[jboss-as7-dev] Modularity is the spawn of Lucifer and a stinking donkey
Scott Marlow
smarlow at redhat.com
Thu May 10 11:24:55 EDT 2012
On 05/09/2012 02:01 PM, David M. Lloyd wrote:
> OK I admit I LOL'ed.
>
> On 05/09/2012 11:50 AM, Emmanuel Bernard wrote:
>> Now that I have your attention, I'd like to discuss issues we are experiencing when trying to modularize the Hibernate portfolio and make it work in AS 7.1.
>>
>> ## Disclaimer
>>
>> I perfectly understand all the coolness about modularity (speed, easier dependency isolation etc). I have also carefully read :
>>
>> - https://community.jboss.org/wiki/ModuleCompatibleClassloadingGuide
>> - https://community.jboss.org/wiki/ModularSerialization
>>
>> But these tend to avoid the more complex cases of portable libraries that ought to run even outside AS 7 but have a wide variety of class and resource loading needs.
>> I am not a complete modularity bozo but I am definitely not familiar with JBoss Modules nor similar solution.
>>
>> ## Requirements / Landscape
>>
>> Hibernate ORM uses the notion of service registry and integrator object that help during the integration or customization of the engine behavior by third-party frameworks.
>> Enlistment of Integrators is done via the service locator pattern (a service file in META-INF/services/ that is looked up and contain the implementation class(es) at stake.
>>
>> Hibernate Envers is one of those customizer that depends on Hibernate ORM. Note that the core of Hibernate ORM does not depend on Hibernate Envers. The service locator file is contained in Hibernate Envers JAR.
>> Hibernate OGM likewise, heavily customizes ORM and depends on Hibernate ORM classes - the reverse is not true. The service locator file is contained in Hibernate OGM JAR.

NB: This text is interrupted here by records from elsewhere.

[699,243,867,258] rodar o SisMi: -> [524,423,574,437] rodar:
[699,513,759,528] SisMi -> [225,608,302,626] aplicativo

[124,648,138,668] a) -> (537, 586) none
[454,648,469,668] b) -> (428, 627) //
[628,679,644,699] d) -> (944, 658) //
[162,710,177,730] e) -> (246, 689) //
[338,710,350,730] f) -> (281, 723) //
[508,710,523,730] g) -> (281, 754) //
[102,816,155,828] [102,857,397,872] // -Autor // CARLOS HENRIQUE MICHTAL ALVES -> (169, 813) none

>> Hibernate Search optionally depend on Hibernate ORM and JPA. The core of Hibernate Search is independent but an Hibernate Search ORM module has an integrator implementation. On top of that, Hibernate Search optionally depend on some JPA classes and behaves differently if they are there - we look them up in the classpath by reflection.
>>
>> On top of that, these projects do load resources (config files, classes):
>>
>> - from what Jason calls a Deployment classloader (the user application classes and resources really) - entities, custom analyzer implementations, resources files etc. A user could even write a custom Integrator and use the service locator pattern from his application.

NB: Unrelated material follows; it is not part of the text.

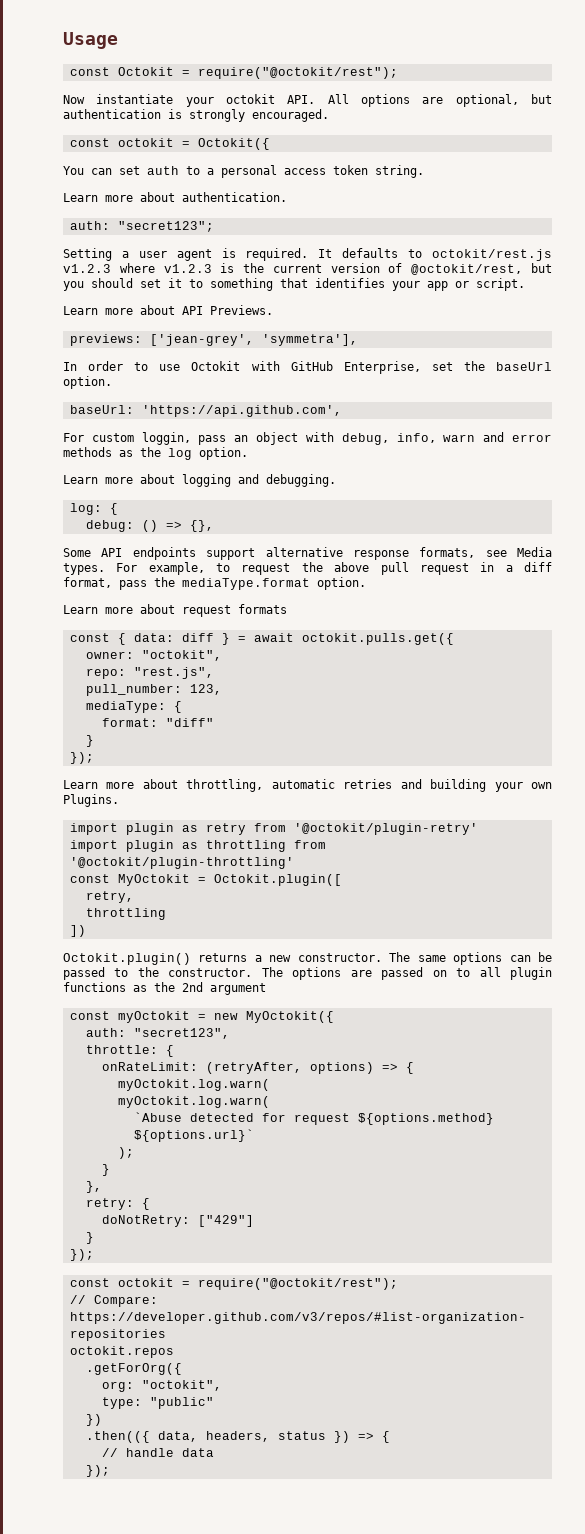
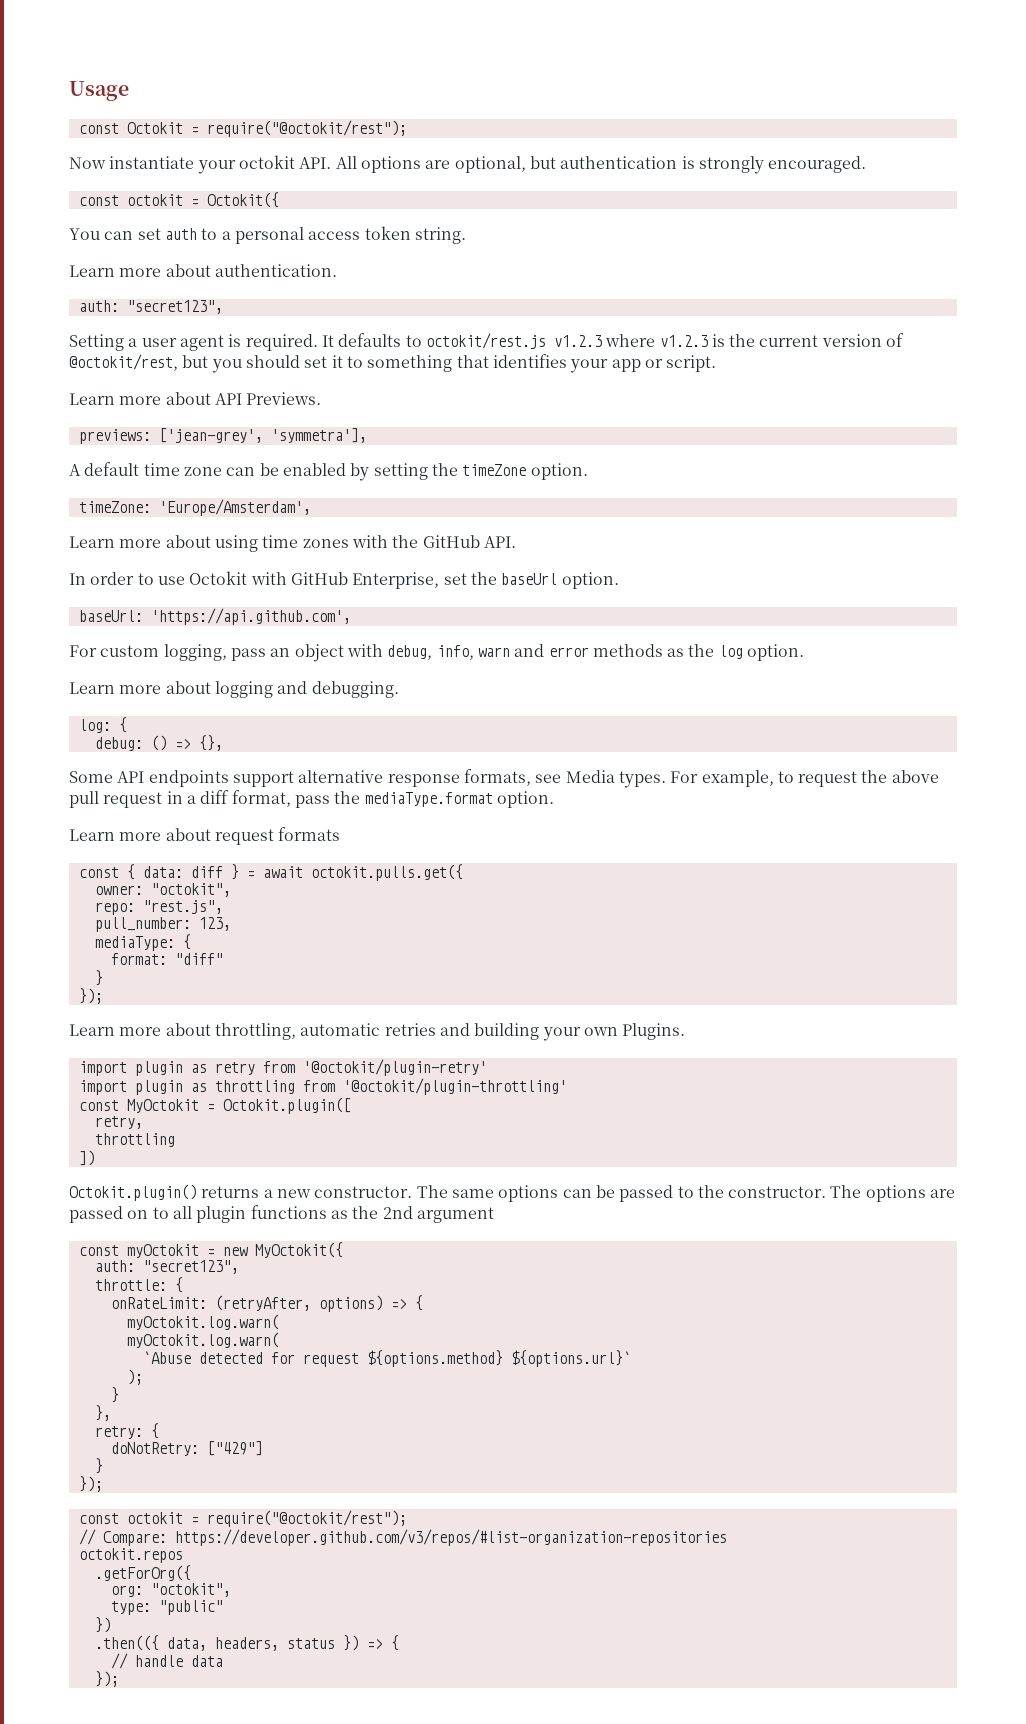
[117,221,214,232] "secret123"; -> [126,300,223,314] "secret123",
(358, 340) none -> [69,462,588,481] [78,499,311,516] [69,535,516,552] // A default time zone can be enabled by setting the timeZone option. // timeZone: 'Europe/Amsterdam', // Learn more about using time zones with the GitHub API.
[141,432,191,445] loggin, -> [163,644,227,661] logging,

>> - from direct dependencies (Lucene is a declared dependency of Hibernate Search)
>> - from dependencies of the deployment: for example an app developer adds the phonetic analyzer as a dependency of his application and ask Hibernate Search to use it
>> - from modules that use these projects. Modeshape and Capedwarf are being modularized and are making use of Hibernate Search as a module. Properly loading the necessary classes located in Modeshape or Capedwarf's module but from Hibernate Search's engine proves to be very hard in our current approach.
>>
>> All of these projects should be able to run outside JBoss AS 7, so a modular friendly solution should somehow be abstracted and generic enough.
>>
>> ## What solution?
>>
>> More and more projects are being modularized including ones with complex resource loading dependencies like the ones I have described. AFAIK Infinispan is even in a worse situation as clustering and late class binding is at stake but let's put this one aside.

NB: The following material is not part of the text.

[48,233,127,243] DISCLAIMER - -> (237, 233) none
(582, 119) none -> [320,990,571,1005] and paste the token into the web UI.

>> I'd love to get a reference design outcome from this thread that could be copied across all these projects and future ones like Bean Validation.
>>
>> Today, we mostly use the good old and simple TCCL model which works fine if the jars are directly embedded in the app but fail the minute we start to move these dependencies into modules. Sanne, Strong, Scott Marlow and I are using dangerous amount of Advil to try and make everything work as expected. Some help would be awesome.
>>
>> To sum up:
>>
>> - can the Hibernate portfolio be supported within JBoss Module and how?
>> - what kind of ClassloaderService contract should we use within these projects to be modular friendly (JBoss Modules and others)?
>> - would such contract be generic enough to be extrapolated to JSRs in need of modular friendliness?
>> - how to solve the chicken and egg issue of the bootstrapping: if we need to pass a ClassloaderService impl?
> How do we do that best in a modular environment without forcing the
> application developer to implement such godforsaken ClassloaderService
> contract or even worse pass directly to us the right classloader for
> each call.
>
> I'll just start at the beginning and you can skip over the background if
> you like.
>
> The key starting concept is that a class' (or package's) identity is not
> just its name but also its class loader. This is the underlying
> (existing) truth that modularity brings to the fore. Corollary to this
> are the fact that a single VM may have more than one class or package
> with the same name, as well as the fact that not all classes/packages
> are always directly visible from a given class loader.
>
> This problem (as you've seen) manifests itself primarily when you're
> locating a class or a resource by name. You basically have two options.
> You can search *relative* to a class loader (most commonly, TCCL,
> though using a single explicit class loader or the caller's class loader
> also fall into this category). Or, you can use the *absolute* identity
> of a class.
>
> Using relative resolution is often a perfectly adequate solution when
> you're loading a single class or resource; in fact for some cases (like
> ServiceLoader for example) it's a perfect fit in conjunction with TCCL
> (in its capacity as an identifier for the "current" application). You
> want the user to be able to specify their implementation of something,
> and you want it to be reasonably transparent; ServiceLoader+TCCL does
> this fairly well.
>
> ServiceLoader also does well from the perspective of APIs with a static,
> fixed number of implementations. In this case, it is appropriate for a
> framework to have ServiceLoader use the class loader of the framework
> itself. The framework would then be sure to import the implementations
> in question (including their service descriptors); in our modular
> environment, which we call a "service import". Note that this often
> means there is a circular dependency between API and implementation:
> that's OK!
We currently use this for envers but that doesn't seem as desirable for
other members of the Hibernate portfolio that may be on a separate
lifecycle. For example, the Hibernate OGM is a persistence provider
that depends on Hibernate ORM. If we have Hibernate ORM depend on OGM,
that limits the number of OGM versions that can be in use on AS7.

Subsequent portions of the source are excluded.